In [1]:
import numpy as np
# read data saved from mfcc
with open('guitar.npy', 'rb') as f:
    guitar_samples = np.load(f)
print(guitar_samples.shape) # ensure the data doesn't change

(38439, 13)


In [2]:
# reload the train data
with open('cello.npy', 'rb') as f:
    cello_samples = np.load(f)
with open('violin.npy', 'rb') as f:
    violin_samples = np.load(f)
with open('flute.npy', 'rb') as f:
    flute_samples = np.load(f)
with open('saxophone.npy', 'rb') as f:
    saxophone_samples = np.load(f)
with open('clarinet.npy', 'rb') as f:
    clarinet_samples = np.load(f)
with open('trumpet.npy', 'rb') as f:
    trumpet_samples = np.load(f)

In [3]:
# import packages for GMM
import os
from scipy.io.wavfile import read
from sklearn.mixture import GaussianMixture
import python_speech_features as mfcc
from sklearn import preprocessing

In [5]:
# generate models
from datetime import datetime 
start = datetime.now()
guitar_gmm = GaussianMixture(n_components=7, max_iter=200, covariance_type='diag', n_init=3)
guitar_gmm.fit(guitar_samples)

cello_gmm = GaussianMixture(n_components=7, max_iter=200, covariance_type='diag', n_init=3)
cello_gmm.fit(cello_samples)

violin_gmm = GaussianMixture(n_components=7, max_iter=200, covariance_type='diag', n_init=3)
violin_gmm.fit(violin_samples)

flute_gmm = GaussianMixture(n_components=7, max_iter=200, covariance_type='diag', n_init=3)
flute_gmm.fit(flute_samples)

clarinet_gmm = GaussianMixture(n_components=7, max_iter=200, covariance_type='diag', n_init=3)
clarinet_gmm.fit(clarinet_samples)

saxophone_gmm = GaussianMixture(n_components=7, max_iter=200, covariance_type='diag', n_init=3)
saxophone_gmm.fit(saxophone_samples)

trumpet_gmm = GaussianMixture(n_components=7, max_iter=200, covariance_type='diag', n_init=3)
trumpet_gmm.fit(trumpet_samples)
duration = datetime.now() - start
print("Training completed in time: ", duration)

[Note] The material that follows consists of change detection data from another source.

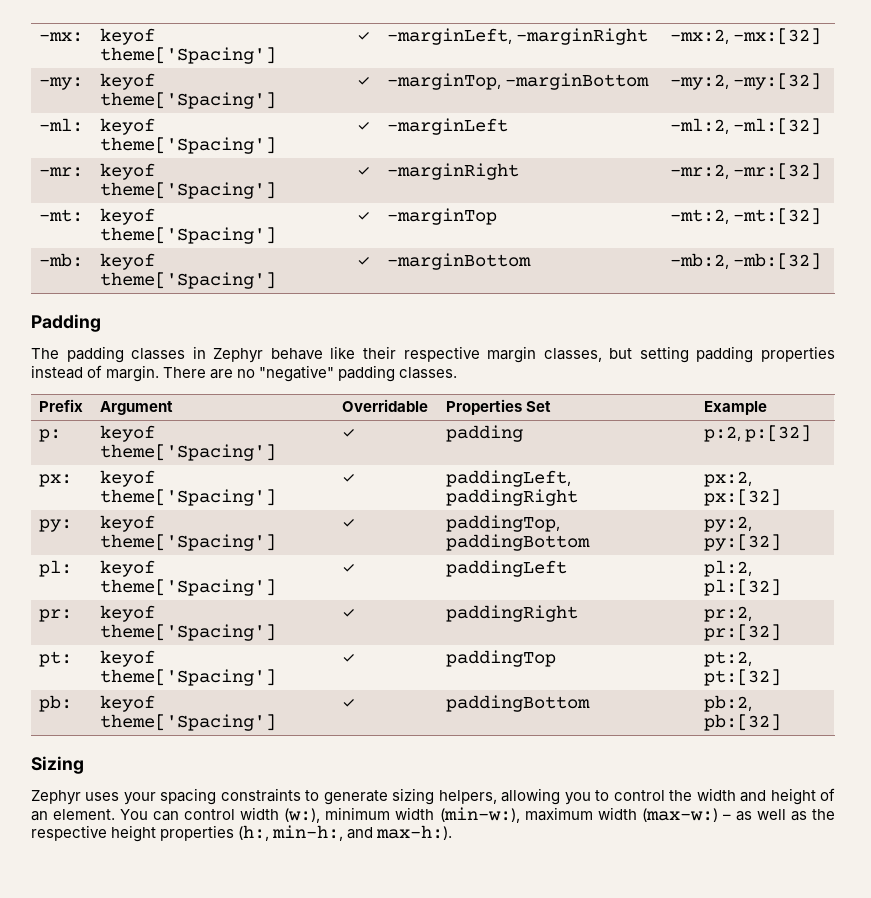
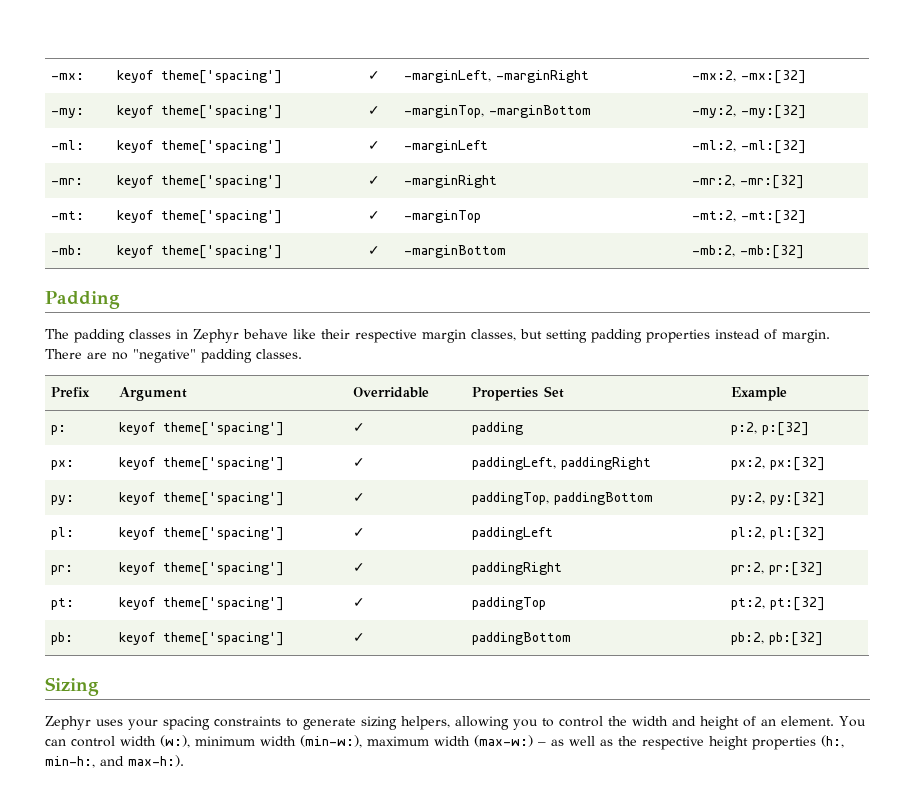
- -mx: | keyof theme['Spacing'] | ✓ | -marginLeft, -marginRight | -mx:2, -mx:[32]
+ -mx: | keyof theme['spacing'] | ✓ | -marginLeft, -marginRight | -mx:2, -mx:[32]
- -my: | keyof theme['Spacing'] | ✓ | -marginTop, -marginBottom | -my:2, -my:[32]
+ -my: | keyof theme['spacing'] | ✓ | -marginTop, -marginBottom | -my:2, -my:[32]
- -ml: | keyof theme['Spacing'] | ✓ | -marginLeft | -ml:2, -ml:[32]
+ -ml: | keyof theme['spacing'] | ✓ | -marginLeft | -ml:2, -ml:[32]
- -mr: | keyof theme['Spacing'] | ✓ | -marginRight | -mr:2, -mr:[32]
+ -mr: | keyof theme['spacing'] | ✓ | -marginRight | -mr:2, -mr:[32]
- -mt: | keyof theme['Spacing'] | ✓ | -marginTop | -mt:2, -mt:[32]
+ -mt: | keyof theme['spacing'] | ✓ | -marginTop | -mt:2, -mt:[32]
- -mb: | keyof theme['Spacing'] | ✓ | -marginBottom | -mb:2, -mb:[32]
+ -mb: | keyof theme['spacing'] | ✓ | -marginBottom | -mb:2, -mb:[32]
- p: | keyof theme['Spacing'] | ✓ | padding | p:2, p:[32]
+ p: | keyof theme['spacing'] | ✓ | padding | p:2, p:[32]
- px: | keyof theme['Spacing'] | ✓ | paddingLeft, paddingRight | px:2, px:[32]
+ px: | keyof theme['spacing'] | ✓ | paddingLeft, paddingRight | px:2, px:[32]
- py: | keyof theme['Spacing'] | ✓ | paddingTop, paddingBottom | py:2, py:[32]
+ py: | keyof theme['spacing'] | ✓ | paddingTop, paddingBottom | py:2, py:[32]
- pl: | keyof theme['Spacing'] | ✓ | paddingLeft | pl:2, pl:[32]
+ pl: | keyof theme['spacing'] | ✓ | paddingLeft | pl:2, pl:[32]
- pr: | keyof theme['Spacing'] | ✓ | paddingRight | pr:2, pr:[32]
+ pr: | keyof theme['spacing'] | ✓ | paddingRight | pr:2, pr:[32]
- pt: | keyof theme['Spacing'] | ✓ | paddingTop | pt:2, pt:[32]
+ pt: | keyof theme['spacing'] | ✓ | paddingTop | pt:2, pt:[32]
- pb: | keyof theme['Spacing'] | ✓ | paddingBottom | pb:2, pb:[32]
+ pb: | keyof theme['spacing'] | ✓ | paddingBottom | pb:2, pb:[32]

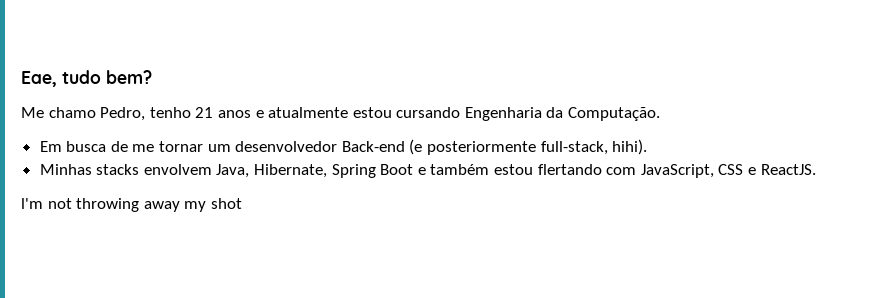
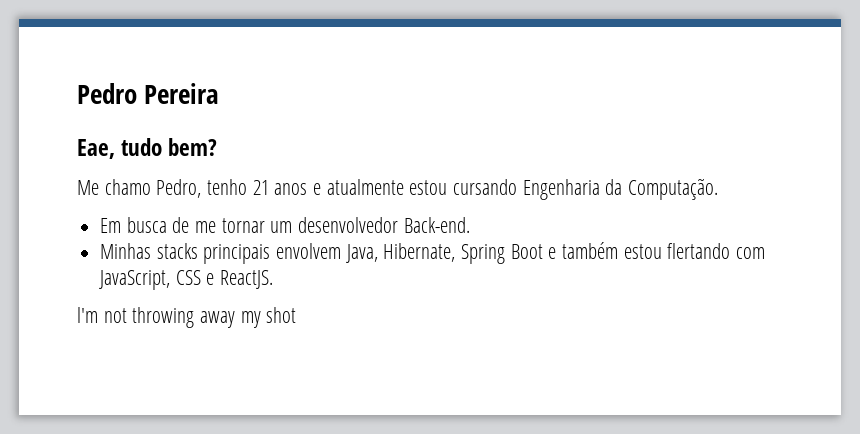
+ Pedro Pereira
- Em busca de me tornar um desenvolvedor Back-end (e posteriormente full-stack, hihi).
+ Em busca de me tornar um desenvolvedor Back-end.
- Minhas stacks envolvem Java, Hibernate, Spring Boot e também estou flertando com JavaScript, CSS e ReactJS.
+ Minhas stacks principais envolvem Java, Hibernate, Spring Boot e também estou flertando com JavaScript, CSS e ReactJS.

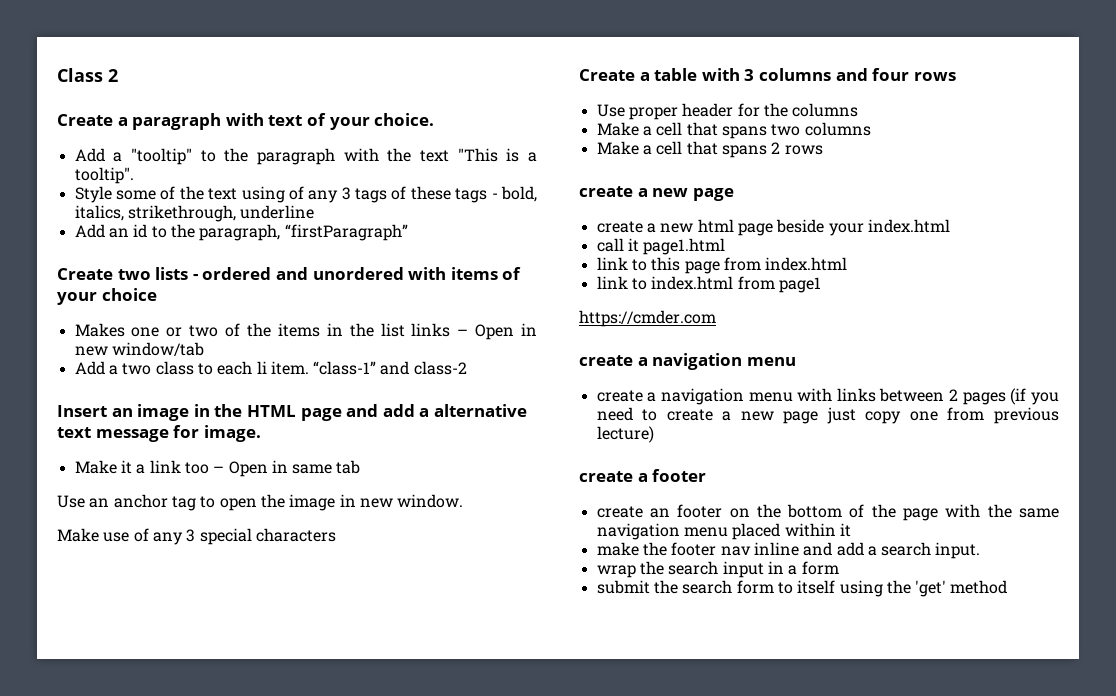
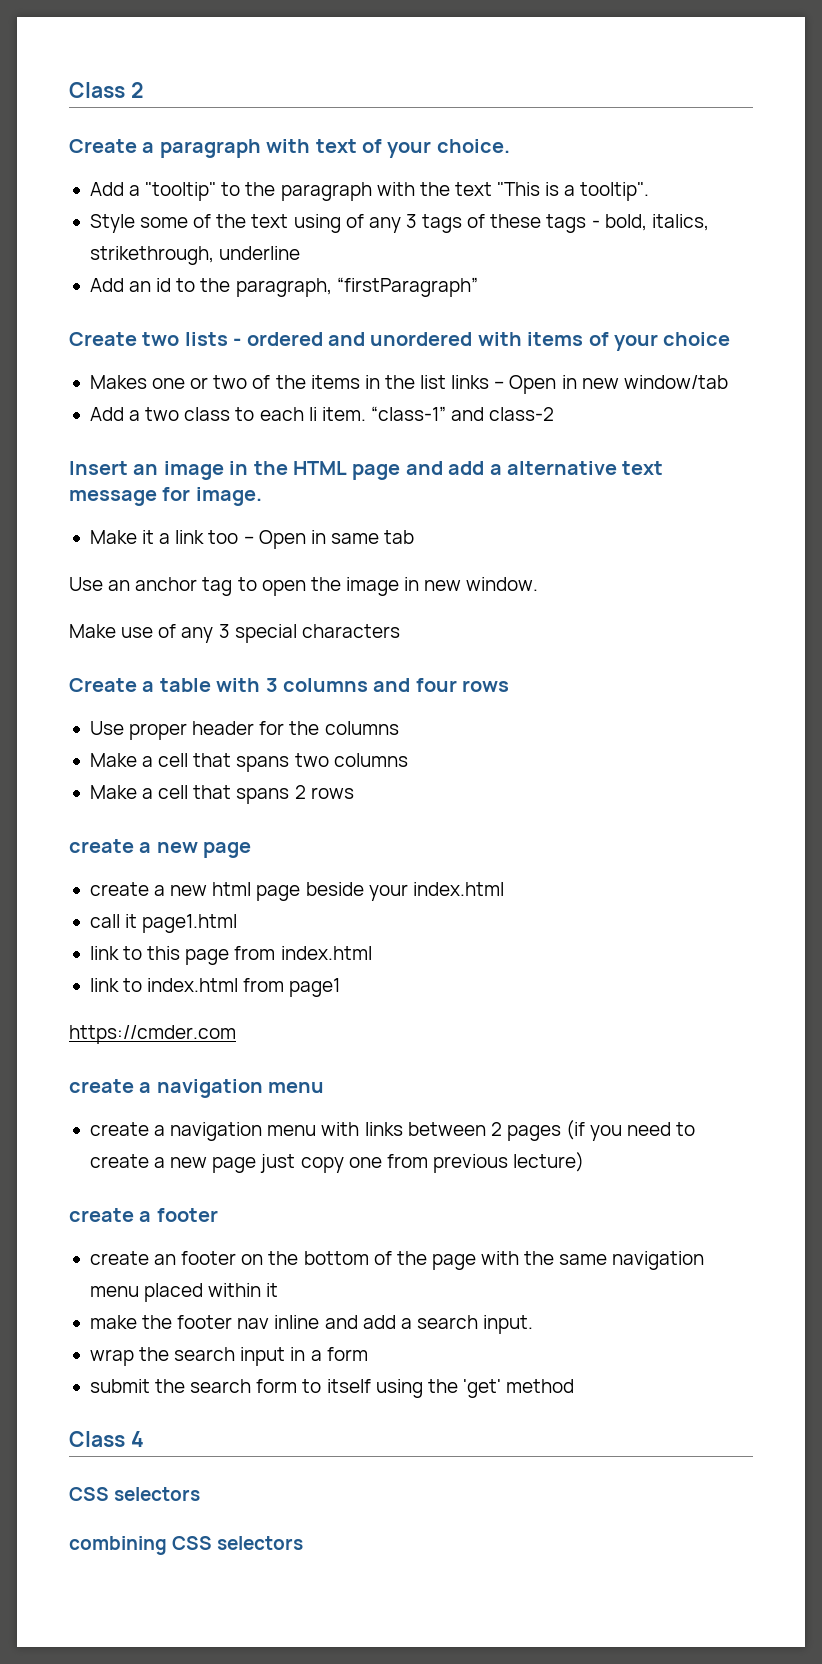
+ Class 4
+ CSS selectors
+ combining CSS selectors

Training completed in time:  0:00:33.428034


In [6]:
models = [guitar_gmm, cello_gmm, violin_gmm, flute_gmm, clarinet_gmm, saxophone_gmm, trumpet_gmm]
classes = ['guitar', 'cello', 'violin', 'flute', 'clarinet', 'saxophone', 'trumpet']

In [9]:
def get_MFCC(sr, audio):
    features = mfcc.mfcc(audio, sr, 0.025, 0.01, 13, appendEnergy=False)
    features = preprocessing.scale(features)
    return features

In [10]:
# accuracy of guitar_gmm
source = "/Users/Kaede/Desktop/final_project/wav_files/guitar/"
files = [os.path.join(source, f) for f in os.listdir(source) if f.endswith('.wav')]
count = 0.
for f in files[74:]:
    sr, audio = read(f)
    features = get_MFCC(sr, audio)
    scores = None
    log_likelihood = np.zeros(len(models))
    for i in range(len(models)):
        gmm = models[i]  # checking with each model one by one
        scores = np.array(gmm.score(features))
        log_likelihood[i] = scores.sum()
    winner = np.argmax(log_likelihood)
    if classes[winner] == 'guitar':
        count += 1
print("guitar accuracy is ", count / len(files[74:]))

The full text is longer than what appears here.